§ **What the exercise asks**:
Below are some records. Write out exactly their lines from the one with "-88,10 +88,6 @@" through the one with "position:absolute; left:8px; bottom:4px;", and leave the pictures behind.

────────

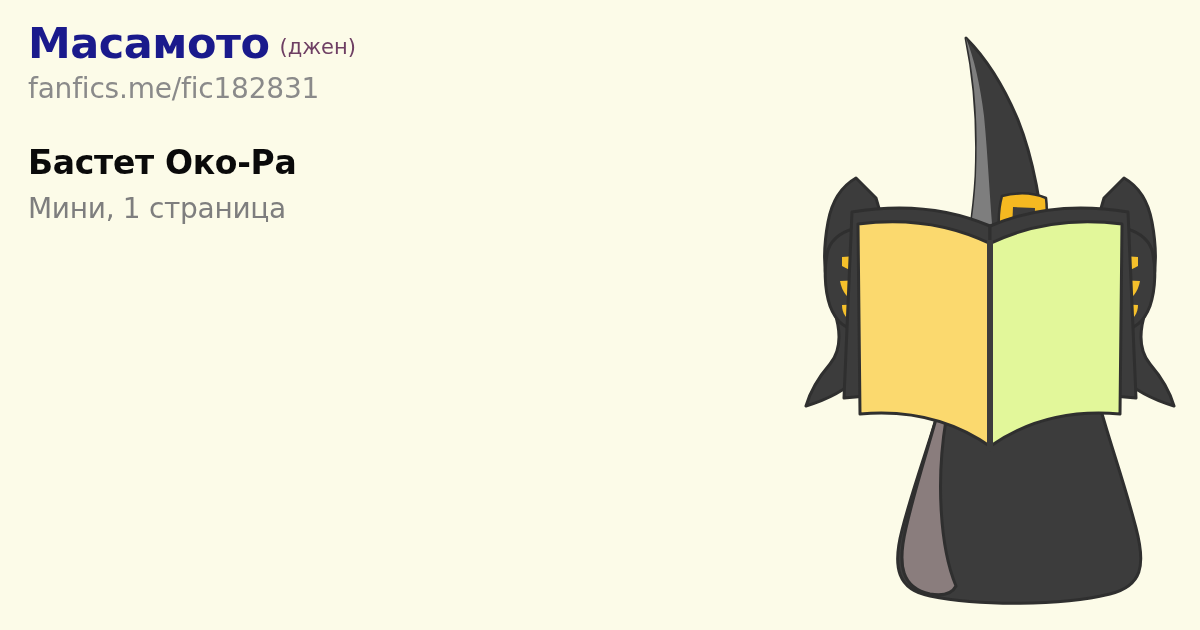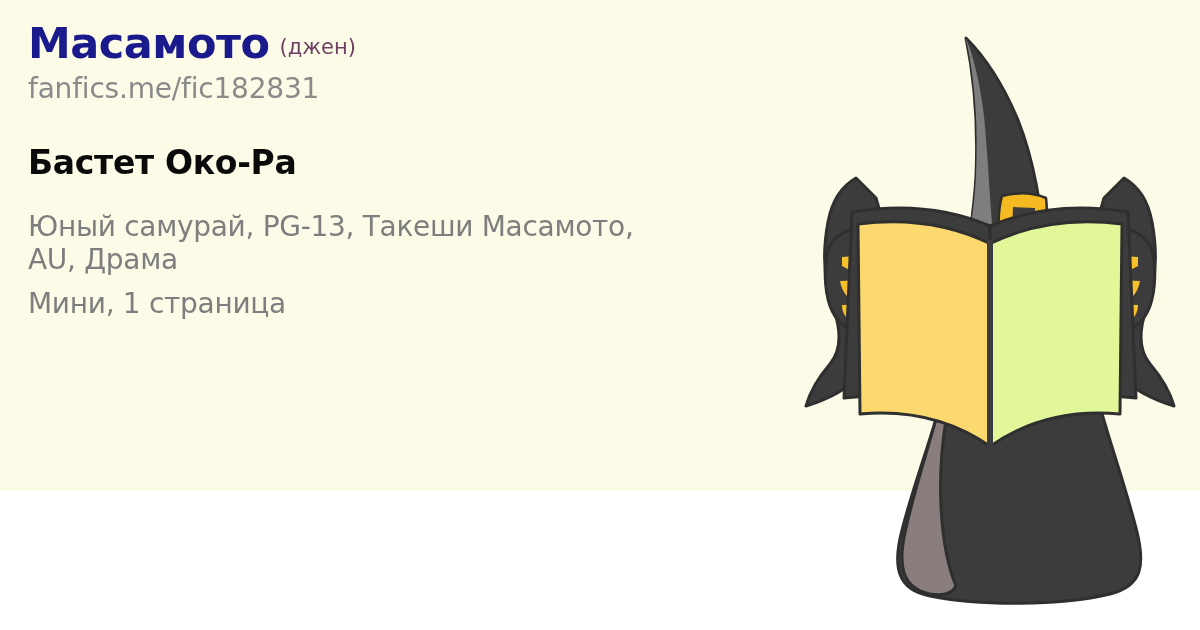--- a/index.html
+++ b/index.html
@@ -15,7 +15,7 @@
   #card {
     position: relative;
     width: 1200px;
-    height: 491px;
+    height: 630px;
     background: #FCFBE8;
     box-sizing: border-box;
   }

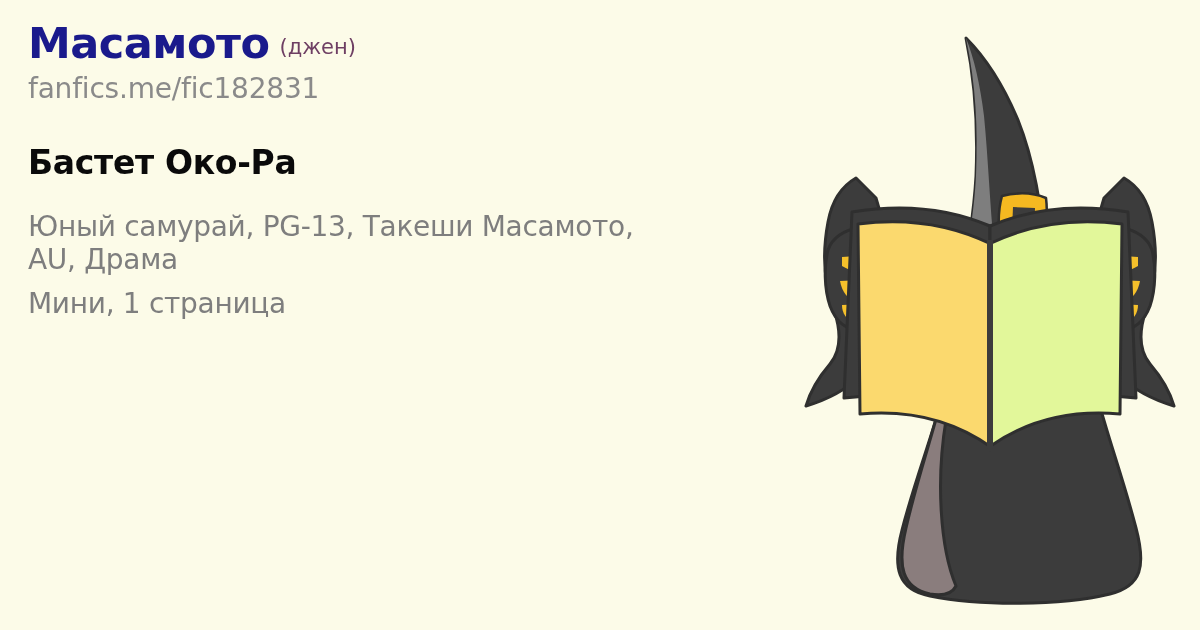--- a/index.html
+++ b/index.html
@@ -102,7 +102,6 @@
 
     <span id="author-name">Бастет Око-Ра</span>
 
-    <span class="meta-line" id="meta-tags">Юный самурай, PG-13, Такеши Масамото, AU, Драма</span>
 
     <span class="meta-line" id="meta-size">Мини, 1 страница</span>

────────

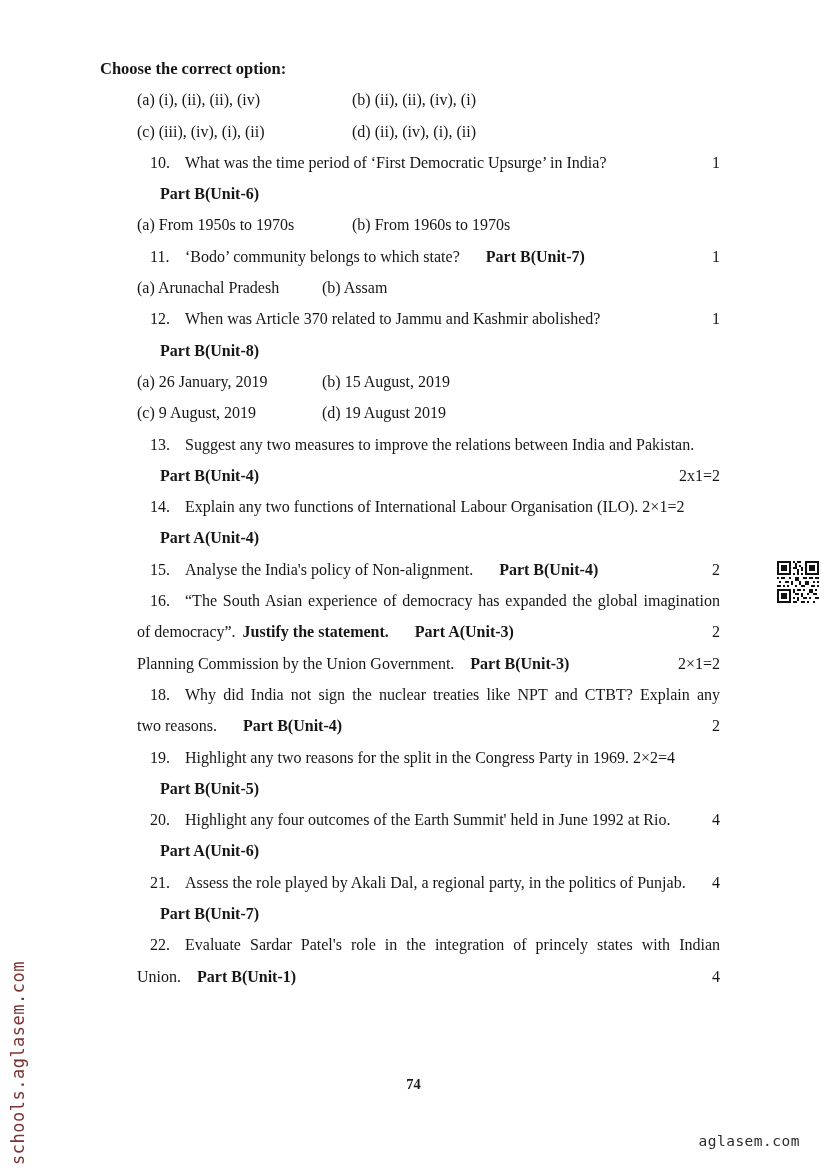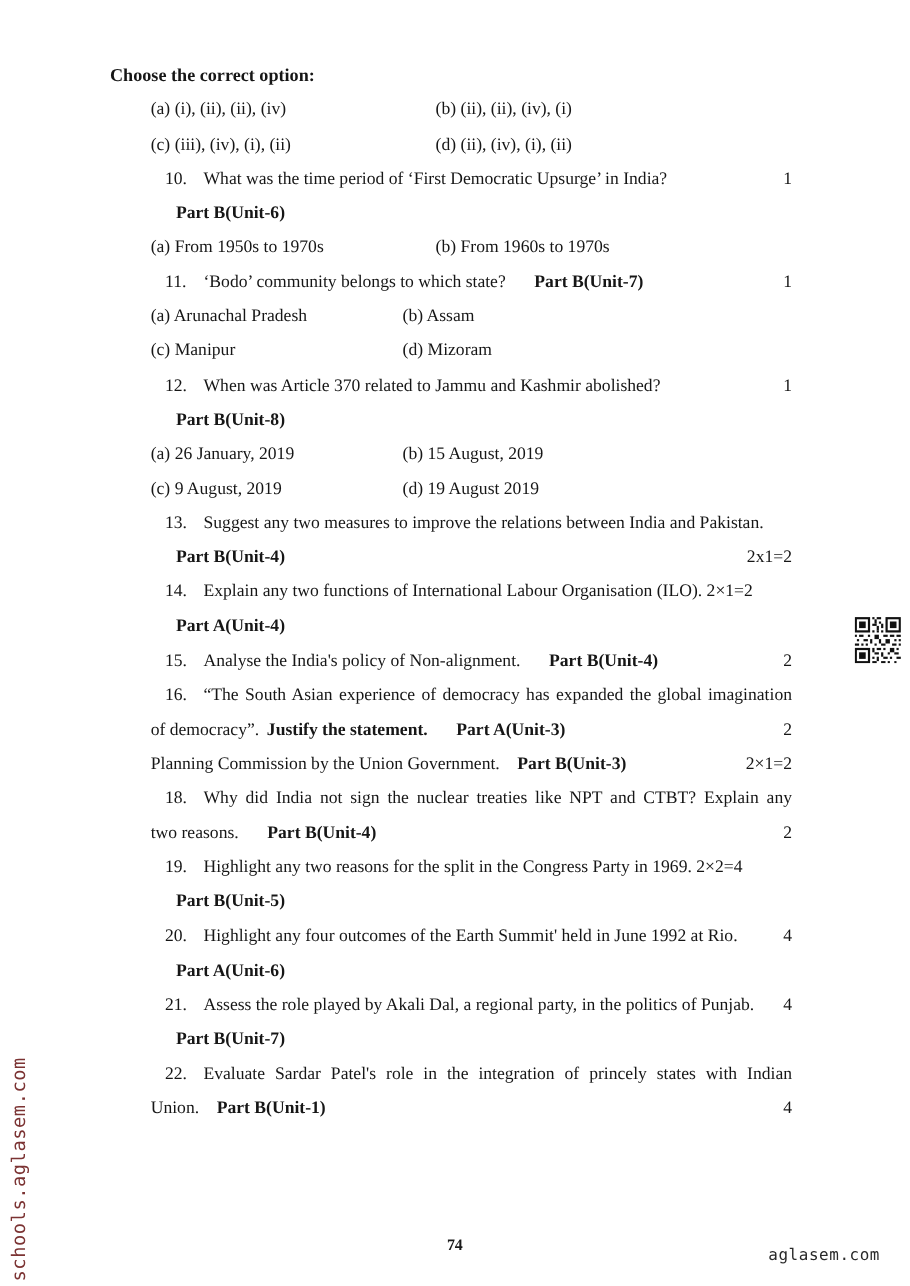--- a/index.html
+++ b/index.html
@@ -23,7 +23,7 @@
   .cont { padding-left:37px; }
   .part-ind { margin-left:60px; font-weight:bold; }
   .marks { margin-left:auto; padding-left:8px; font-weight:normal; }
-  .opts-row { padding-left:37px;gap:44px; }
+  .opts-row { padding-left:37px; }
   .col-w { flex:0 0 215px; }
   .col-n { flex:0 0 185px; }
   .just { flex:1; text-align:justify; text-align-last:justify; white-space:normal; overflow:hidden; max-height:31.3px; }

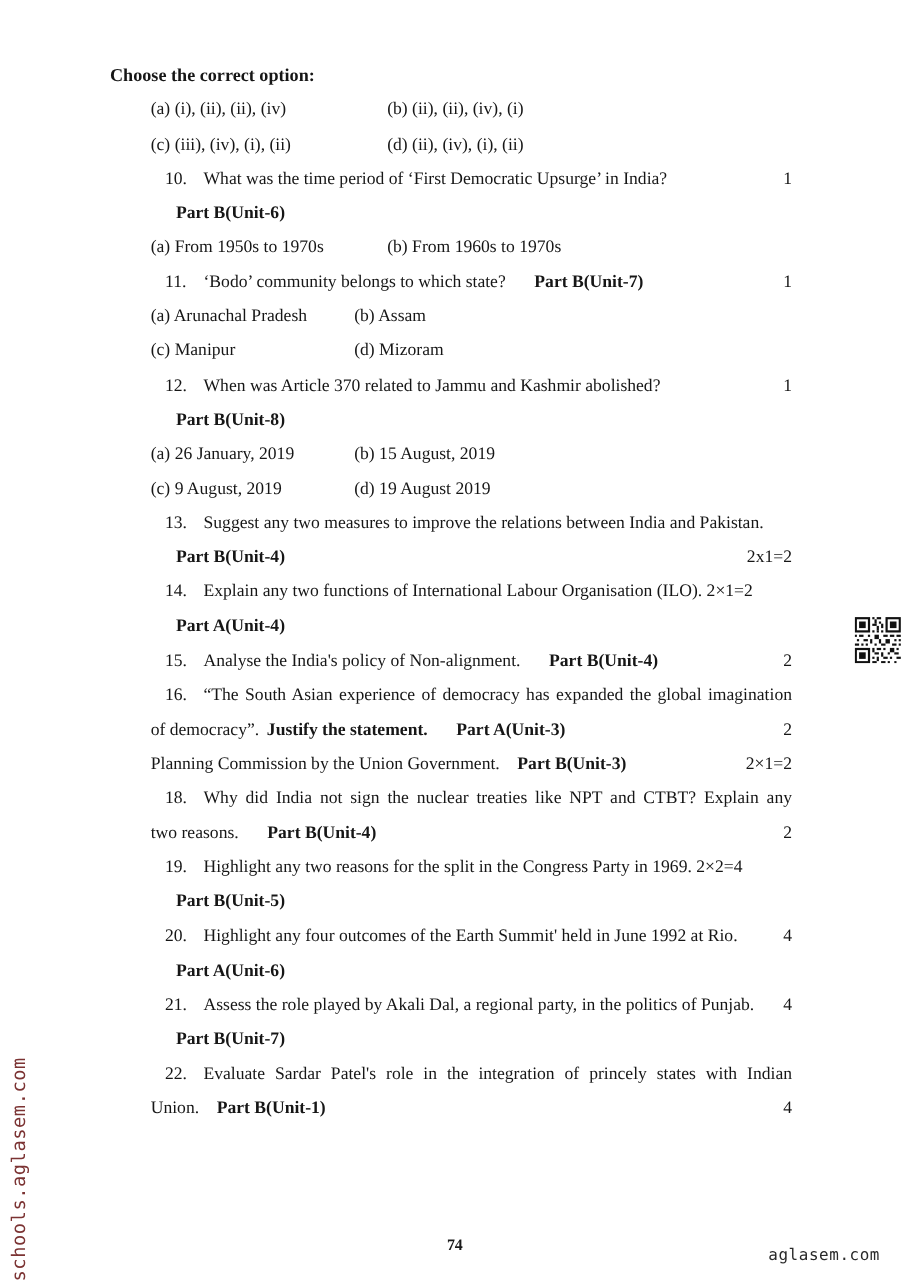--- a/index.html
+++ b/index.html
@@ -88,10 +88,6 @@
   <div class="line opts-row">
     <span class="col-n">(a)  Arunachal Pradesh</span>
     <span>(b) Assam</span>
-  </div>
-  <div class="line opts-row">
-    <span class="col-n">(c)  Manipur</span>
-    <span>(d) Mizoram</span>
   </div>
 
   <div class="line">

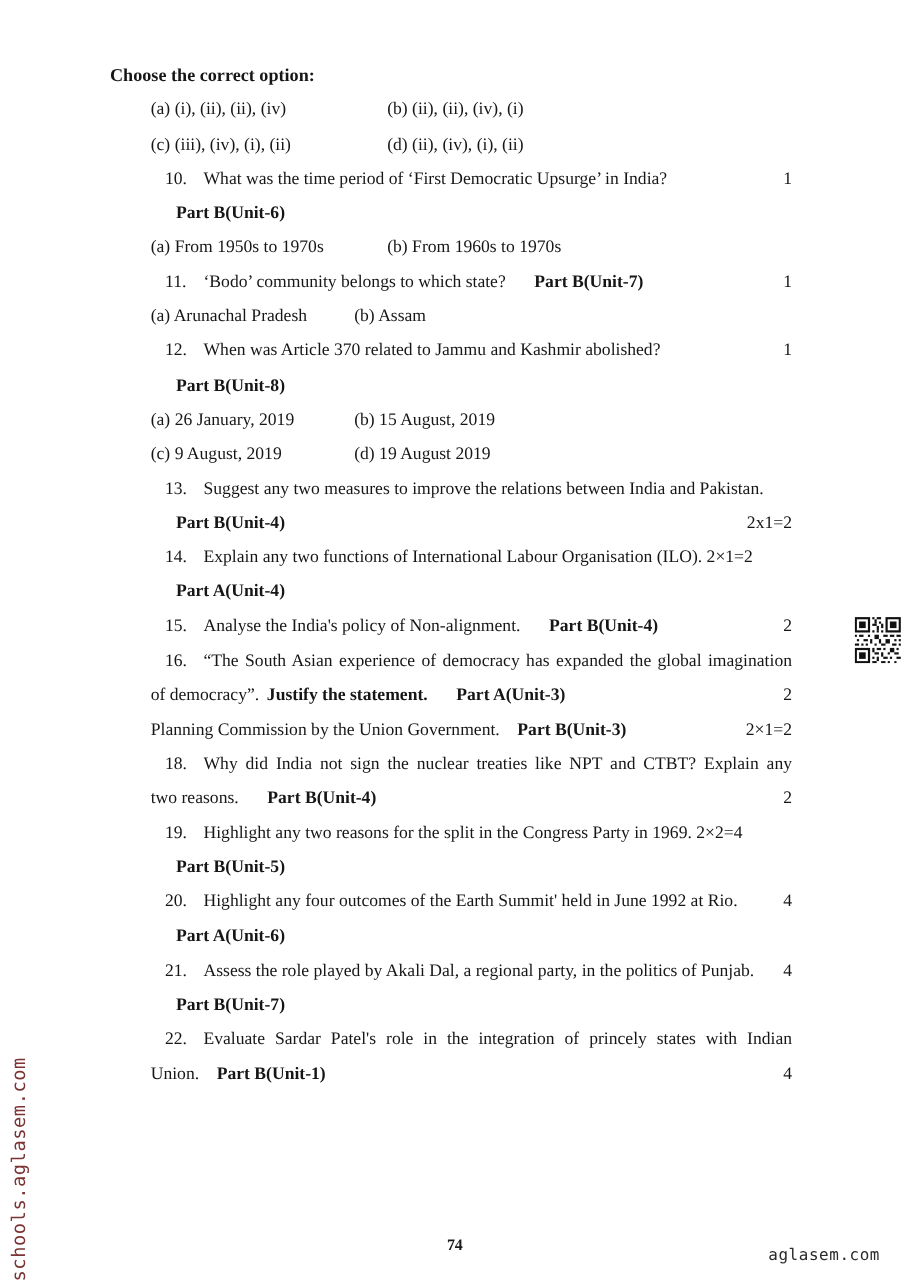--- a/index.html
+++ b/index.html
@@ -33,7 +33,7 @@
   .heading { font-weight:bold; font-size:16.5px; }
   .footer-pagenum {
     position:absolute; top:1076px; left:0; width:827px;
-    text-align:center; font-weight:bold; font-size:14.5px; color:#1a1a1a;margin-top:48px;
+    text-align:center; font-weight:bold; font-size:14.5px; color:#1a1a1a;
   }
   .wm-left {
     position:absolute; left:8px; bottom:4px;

────────

§ **Answer space**:
@@ -88,10 +88,6 @@
   <div class="line opts-row">
     <span class="col-n">(a)  Arunachal Pradesh</span>
     <span>(b) Assam</span>
-  </div>
-  <div class="line opts-row">
-    <span class="col-n">(c)  Manipur</span>
-    <span>(d) Mizoram</span>
   </div>
 
   <div class="line">

--- a/index.html
+++ b/index.html
@@ -33,7 +33,7 @@
   .heading { font-weight:bold; font-size:16.5px; }
   .footer-pagenum {
     position:absolute; top:1076px; left:0; width:827px;
-    text-align:center; font-weight:bold; font-size:14.5px; color:#1a1a1a;margin-top:48px;
+    text-align:center; font-weight:bold; font-size:14.5px; color:#1a1a1a;
   }
   .wm-left {
     position:absolute; left:8px; bottom:4px;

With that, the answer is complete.